1\. Lots of people with lots of time on their hands did something that we'd be
currently hard pressed to do but no one has really tried yet.

OR

2\. Two aliens land on Earth and one of them says "Hey, how do we help out
these poor savages to advance their civilization? I know, we'll teach them to
build really cool walls from stone!"

...I know which one I'll pick. The wiki article doesn't offer any suspicions
of extraterrestrial origin. In fact, a contemporary account suggests it's just
hard work:

 _" to save themselves the expense, effort and delay with which the Indians
worked the stone, they pulled down all the smooth masonry in the walls. There
is indeed not a house in the city that has not been made of this stone, or at
least the houses built by the Spaniards."_

[https://en.wikipedia.org/wiki/Sacsayhuam%C3%A1n](https://en.wikipedia.org/wiki/Sacsayhuam%C3%A1n)

EDIT: Do you have a reference for the 0.005mm precision claim?
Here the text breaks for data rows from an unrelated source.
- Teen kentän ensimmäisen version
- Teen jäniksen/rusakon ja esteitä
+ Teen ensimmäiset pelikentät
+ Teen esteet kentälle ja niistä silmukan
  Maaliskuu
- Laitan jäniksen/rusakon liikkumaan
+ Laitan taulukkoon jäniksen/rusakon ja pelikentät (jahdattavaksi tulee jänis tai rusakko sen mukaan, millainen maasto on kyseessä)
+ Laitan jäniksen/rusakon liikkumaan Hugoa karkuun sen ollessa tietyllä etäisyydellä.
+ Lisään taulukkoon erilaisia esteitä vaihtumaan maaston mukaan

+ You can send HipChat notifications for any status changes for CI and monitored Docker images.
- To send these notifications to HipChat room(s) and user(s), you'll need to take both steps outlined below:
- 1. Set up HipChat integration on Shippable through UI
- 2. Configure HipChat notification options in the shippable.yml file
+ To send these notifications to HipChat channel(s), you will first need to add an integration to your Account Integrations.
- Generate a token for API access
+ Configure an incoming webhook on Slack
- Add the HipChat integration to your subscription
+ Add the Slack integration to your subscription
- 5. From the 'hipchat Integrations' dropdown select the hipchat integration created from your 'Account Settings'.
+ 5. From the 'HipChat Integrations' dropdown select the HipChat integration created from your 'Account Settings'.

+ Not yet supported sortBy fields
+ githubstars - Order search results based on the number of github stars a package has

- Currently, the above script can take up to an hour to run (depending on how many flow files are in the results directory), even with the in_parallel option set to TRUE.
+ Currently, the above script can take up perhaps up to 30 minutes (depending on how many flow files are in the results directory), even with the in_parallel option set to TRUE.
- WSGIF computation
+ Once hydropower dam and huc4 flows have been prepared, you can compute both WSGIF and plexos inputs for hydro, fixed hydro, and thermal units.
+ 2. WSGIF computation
Some of those
walls look impressive but the pictures I'm looking at, definitely don't
suggest such God-like precision:
[https://en.wikipedia.org/wiki/Sacsayhuam%C3%A1n#/media/File:...](https://en.wikipedia.org/wiki/Sacsayhuam%C3%A1n#/media/File:Sacsayhuam%C3%A1n,_Cusco,_Per%C3%BA,_2015-07-31,_DD_27.JPG)

[https://en.wikipedia.org/wiki/Sacsayhuam%C3%A1n#/media/File:...](https://en.wikipedia.org/wiki/Sacsayhuam%C3%A1n#/media/File:Sacsayhuam%C3%A1n,_Cusco,_Per%C3%BA,_2015-07-31,_DD_21.JPG)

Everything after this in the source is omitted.